The new electrical buy-back program credits consumers with 5 cents per kilowatt hour (Kwh) saved, above an initial saving of at least 5 percent, compared to the same time last year.
It has already paid out $133,681.10 to Washington and Idaho power consumers -- this number includes industrial clients, however.
While industrial users may see more savings and rebates, many residential customers won't see a large return.
Let's say last year in April you were billed 450 Kwh at 5 cents a pop, for a total of $22.50. In order to get any money back at all, you must first reduce that bill by 22.5 kilowatt hours (or 5 percent).

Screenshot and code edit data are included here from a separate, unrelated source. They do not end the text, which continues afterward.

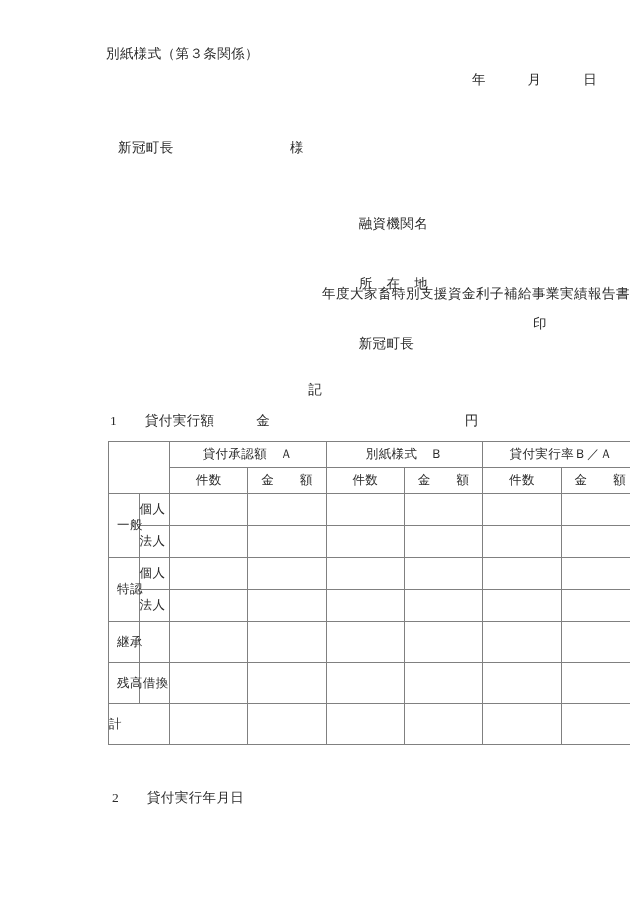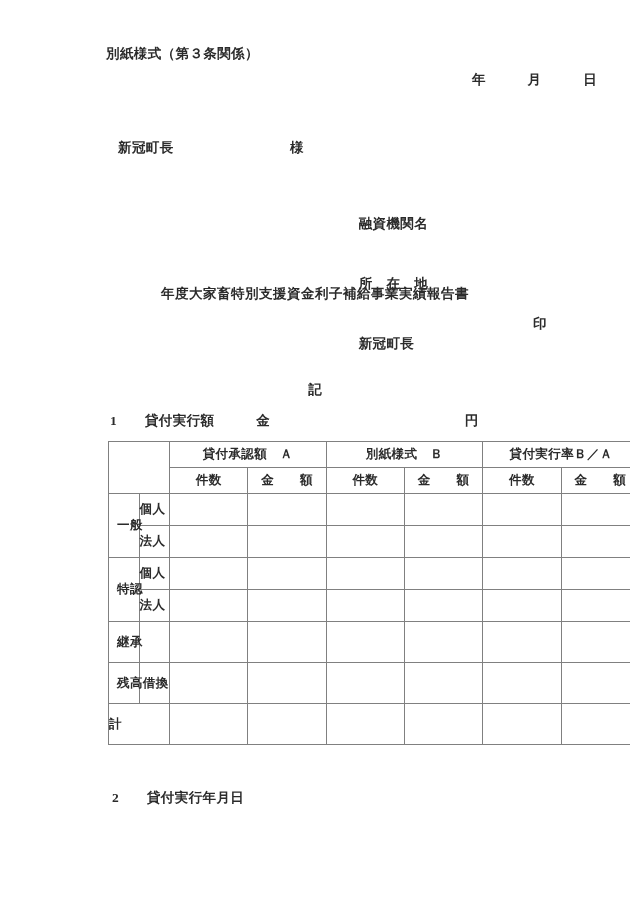--- a/index.html
+++ b/index.html
@@ -11,21 +11,20 @@
     width: 630px;
     height: 903px;
     position: relative;
     font-family: "Liberation Serif", "DejaVu Serif", serif;
     color: #2b2b2b;
     overflow: hidden;
   }
   .page {
     position: absolute;
     inset: 0;
-    font-weight: bold;
   }
 
   
   .abs { position: absolute; white-space: pre; }
   .t13 { font-size: 13.5px; letter-spacing: .4px; }
 
   
   #form-code   { left: 106px; top: 45px; }
   #date-line   { left: 472px; top: 71px; }
   #addressee   { left: 118px; top: 139px; }
@@ -45,21 +44,21 @@
     left: 197px;
     top: 0;
     white-space: pre;
   }
 
   
   #doc-title {
     position: absolute;
     left: 0; right: 0;
     top: 285px;
-    text-align: center;
+    text-align: right;
     font-size: 13.5px;
     letter-spacing: .5px;
     white-space: pre;
   }
   .body-para {
     position: absolute;
     left: 106px;
     top: 323px;
     width: 448px;
     font-size: 13.5px;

This year, the meter came out at 410 kilowatt hours. You saved 40 kilowatt hours -- or 8.9 percent. For every kilowatt hour over the initial 5 percent reduction, you'll get 5 cents back. In this case, you'll get 5 cents per 17.5 kilowatt hours, or 88 & cent; back. But you should also add the price of the 40 kilowatt hours you didn't use -- that is another $2.

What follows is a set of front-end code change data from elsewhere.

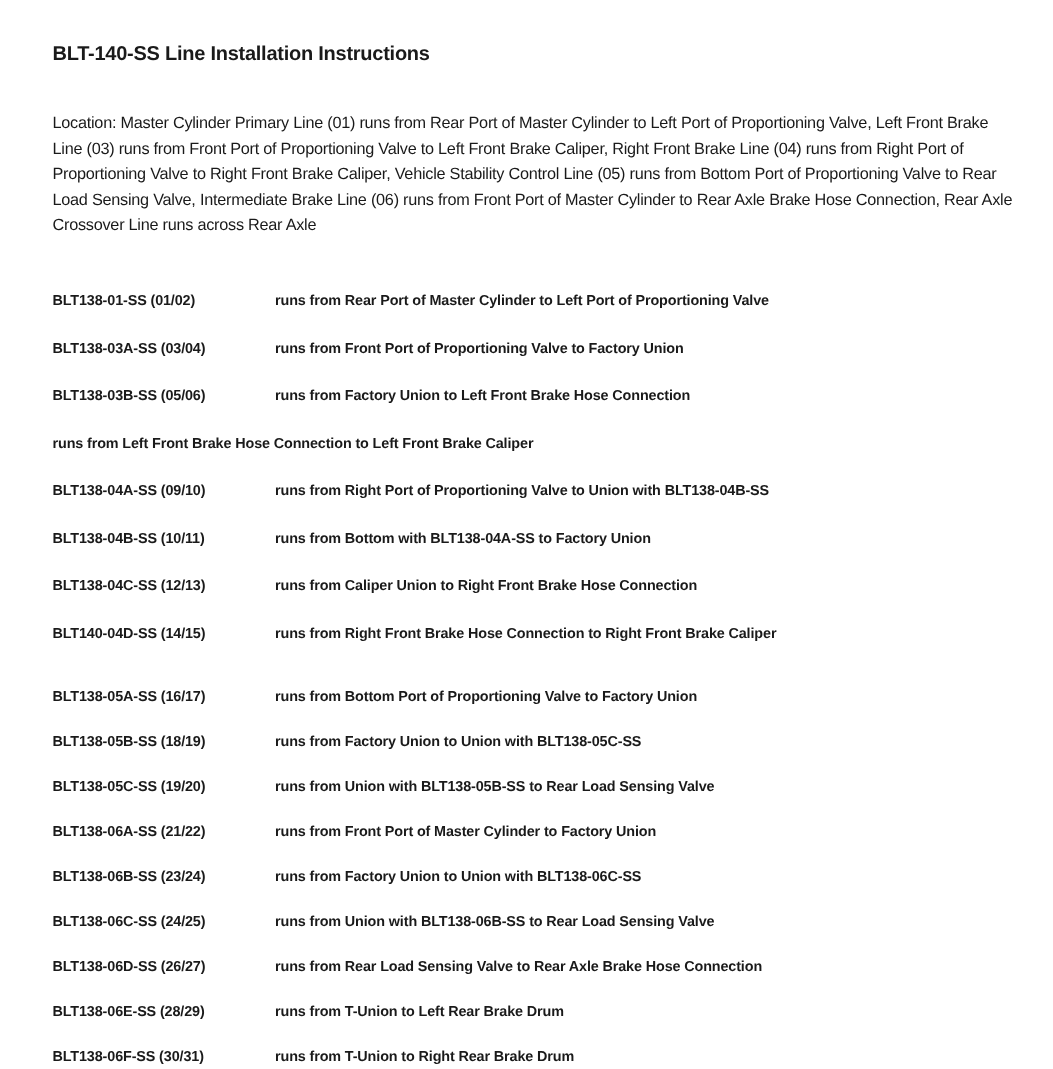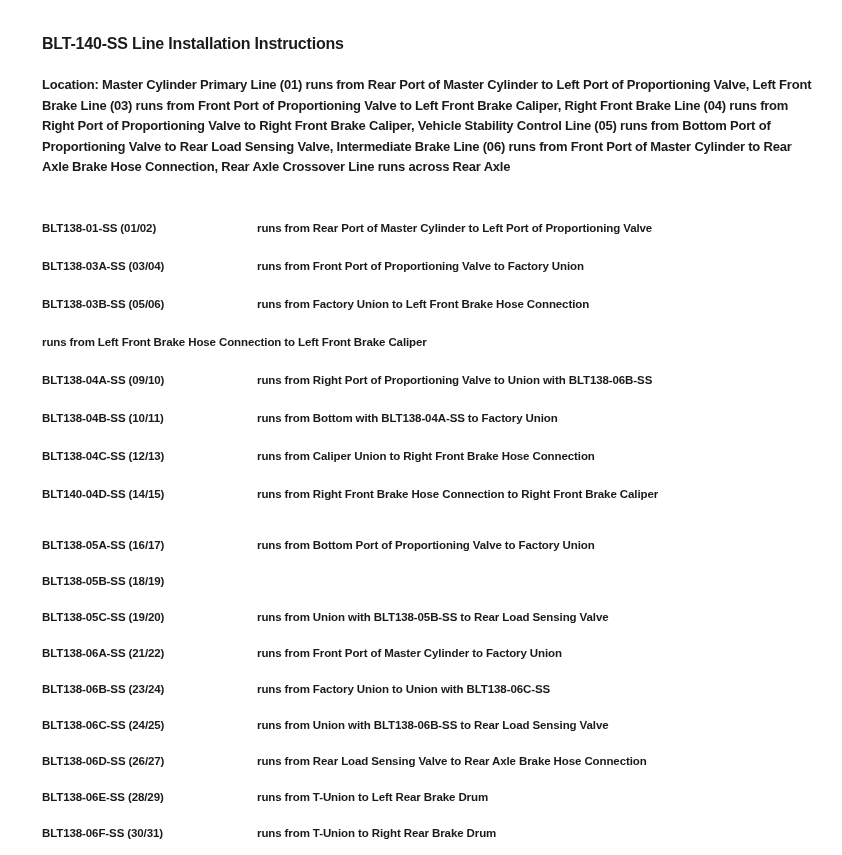--- a/index.html
+++ b/index.html
@@ -19,39 +19,38 @@
     overflow: hidden;
   }
   .title {
     margin: 0;
     font-size: 16px;
     line-height: 21px;
     font-weight: bold;
     letter-spacing: -0.2px;
   }
   .location {
-    margin: 21px 0 0 0;
+    margin: 34px 0 0 0;
     width: 775px;
     font-size: 13px;
     line-height: 20.5px;
-    font-weight: bold;
+    font-weight: normal;
     letter-spacing: -0.2px;
   }
   .lines {
     margin-top: 42px;
   }
   .row {
     display: flex;
     align-items: flex-start;
     font-size: 11.5px;
     line-height: 17px;
     font-weight: bold;
     letter-spacing: -0.1px;
     margin-bottom: 21px;
-    gap: 37px;
   }
   .row:nth-child(8) { margin-bottom: 34px; }
   .row:nth-child(n+9) { margin-bottom: 19px; }
   .row:last-child { margin-bottom: 0; }
   .part {
     flex: 0 0 178px;
     width: 178px;
   }
   .desc {
     flex: 1 1 auto;
@@ -80,21 +79,21 @@
     <span class="part">BLT138-03B-SS (05/06)</span>
     <span class="desc">runs from Factory Union to Left Front Brake Hose Connection</span>
   </div>
 
   <div class="row">
     <span class="desc">runs from Left Front Brake Hose Connection to Left Front Brake Caliper</span>
   </div>
 
   <div class="row">
     <span class="part">BLT138-04A-SS (09/10)</span>
-    <span class="desc">runs from Right Port of Proportioning Valve to Union with BLT138-06B-SS</span>
+    <span class="desc">runs from Right Port of Proportioning Valve to Union with BLT138-04B-SS</span>
   </div>
 
   <div class="row">
     <span class="part">BLT138-04B-SS (10/11)</span>
     <span class="desc">runs from Bottom with BLT138-04A-SS to Factory Union</span>
   </div>
 
   <div class="row">
     <span class="part">BLT138-04C-SS (12/13)</span>
     <span class="desc">runs from Caliper Union to Right Front Brake Hose Connection</span>
@@ -105,20 +104,21 @@
     <span class="desc">runs from Right Front Brake Hose Connection to Right Front Brake Caliper</span>
   </div>
 
   <div class="row">
     <span class="part">BLT138-05A-SS (16/17)</span>
     <span class="desc">runs from Bottom Port of Proportioning Valve to Factory Union</span>
   </div>
 
   <div class="row">
     <span class="part">BLT138-05B-SS (18/19)</span>
+    <span class="desc">runs from Factory Union to Union with BLT138-05C-SS</span>
   </div>
 
   <div class="row">
     <span class="part">BLT138-05C-SS (19/20)</span>
     <span class="desc">runs from Union with BLT138-05B-SS to Rear Load Sensing Valve</span>
   </div>
 
   <div class="row">
     <span class="part">BLT138-06A-SS (21/22)</span>
     <span class="desc">runs from Front Port of Master Cylinder to Factory Union</span>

So your total savings would be $2.88 -- or just about enough for a 14 oz. latte every month. Of course use may go up in summer, so you could save more during months other than April.

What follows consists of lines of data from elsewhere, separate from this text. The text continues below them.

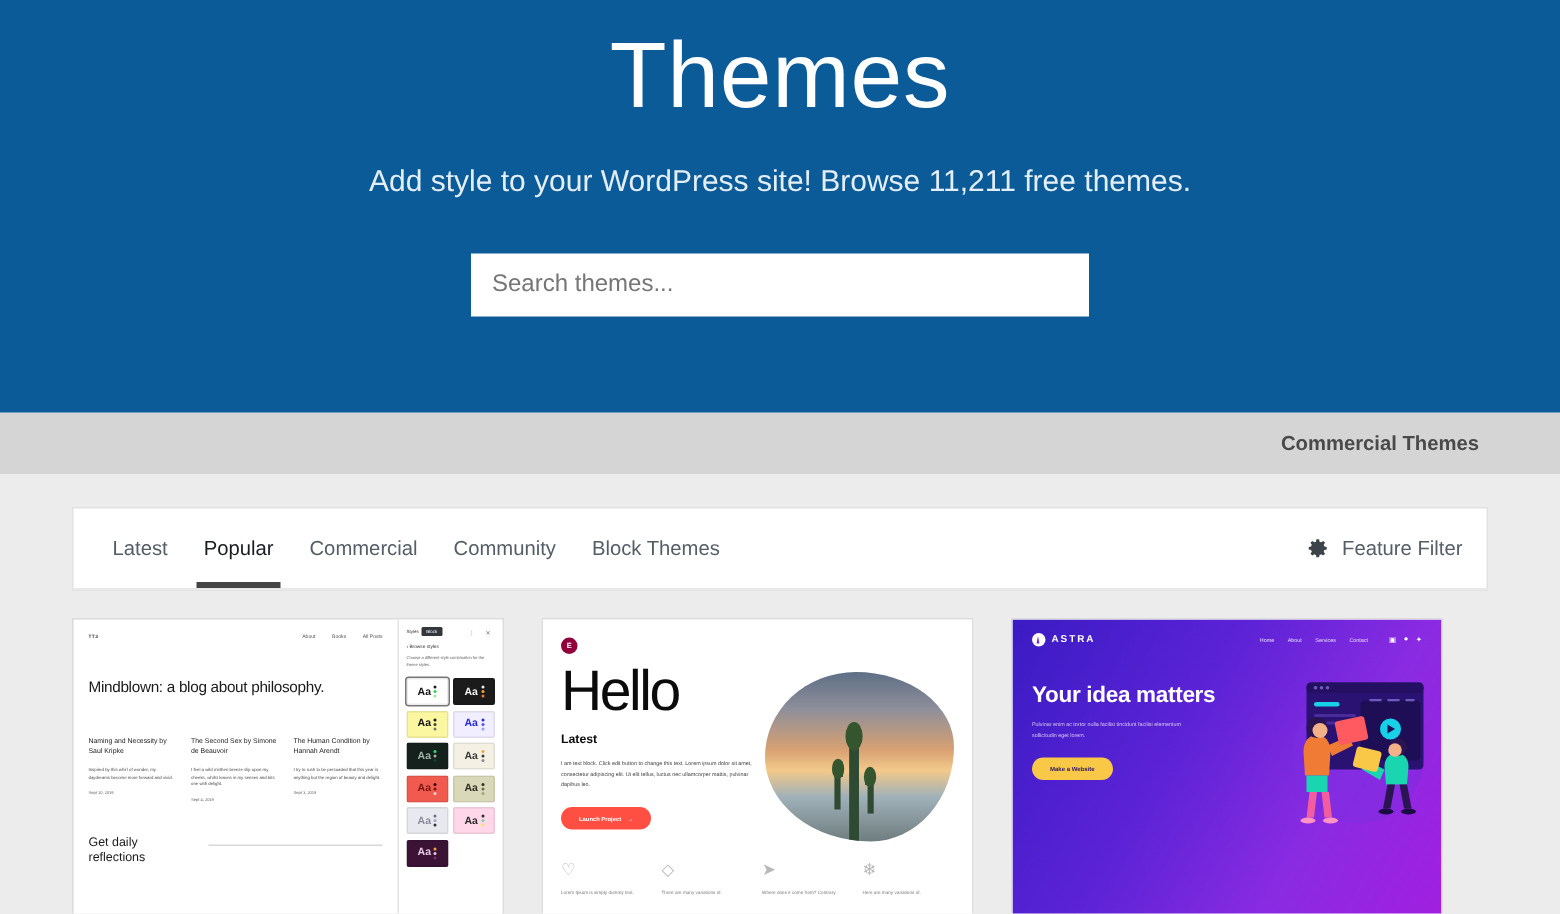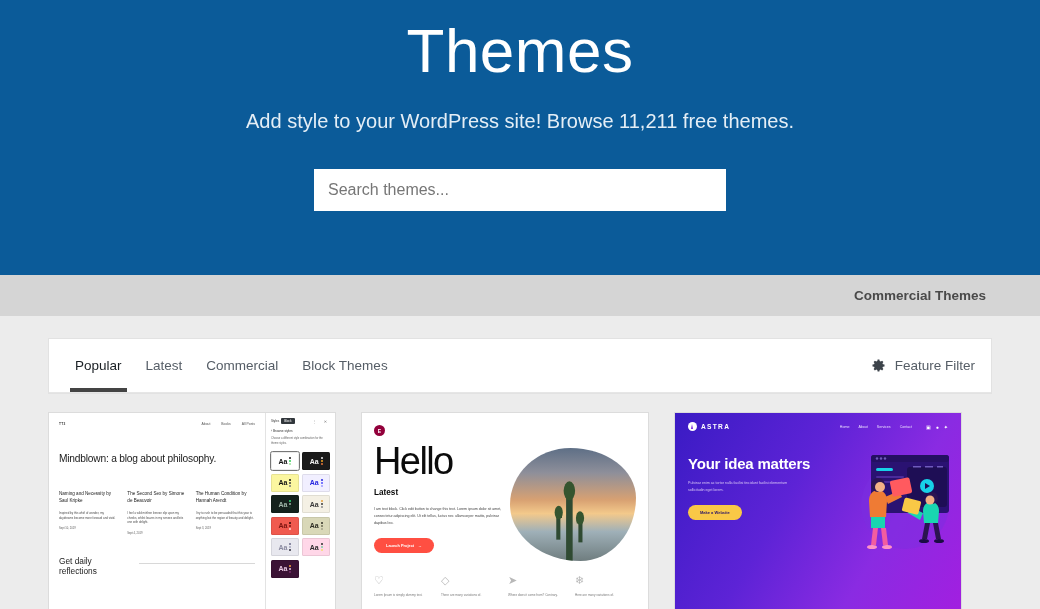--- a/index.html
+++ b/index.html
@@ -256,23 +256,24 @@
 
 <div class="subnav">
   <a href="#">Commercial Themes</a>
 </div>
 
 <div class="content">
 
   <div class="panel">
     <div class="tabs-row">
       <div class="tabs">
+        <a class="tab" href="#">Latest</a>
         <a class="tab active" href="#">Popular</a>
-        <a class="tab" href="#">Latest</a>
         <a class="tab" href="#">Commercial</a>
+        <a class="tab" href="#">Community</a>
         <a class="tab" href="#">Block Themes</a>
       </div>
       <div class="filter-btn">
         <span class="gear">
           <svg viewBox="0 0 20 20" width="15" height="15" fill="#3c434a">
             <path d="M10 6.5a3.5 3.5 0 100 7 3.5 3.5 0 000-7zm0 5.5a2 2 0 110-4 2 2 0 010 4z"></path>
             <path d="M18 11.2v-2.4l-2.1-.35a6.1 6.1 0 00-.62-1.5l1.23-1.73-1.7-1.7-1.74 1.23a6.1 6.1 0 00-1.49-.62L11.2 2H8.8l-.36 2.13c-.53.14-1.03.35-1.49.62L5.2 3.52l-1.7 1.7 1.24 1.73c-.27.46-.48.97-.62 1.5L2 8.8v2.4l2.12.35c.14.53.35 1.04.62 1.5L3.5 14.8l1.7 1.7 1.74-1.23c.46.27.96.48 1.49.62L8.8 18h2.4l.36-2.11c.53-.14 1.03-.35 1.49-.62l1.74 1.23 1.7-1.7-1.23-1.74c.27-.46.48-.96.62-1.49L18 11.2z"></path>
           </svg>
         </span>
         <span>Feature Filter</span>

Residential consumers, individually, don't usually use a lot of power in the first place. But overall, the combined residential use is enormous, so if Avista can get everyone to save just a little, it will add up to being a lot. Avista says you can save 5 percent without much effort -- by replacing traditional light bulbs with compact fluorescent lights or just by turning off lights and turning the air conditioner to 78 degrees during the summer.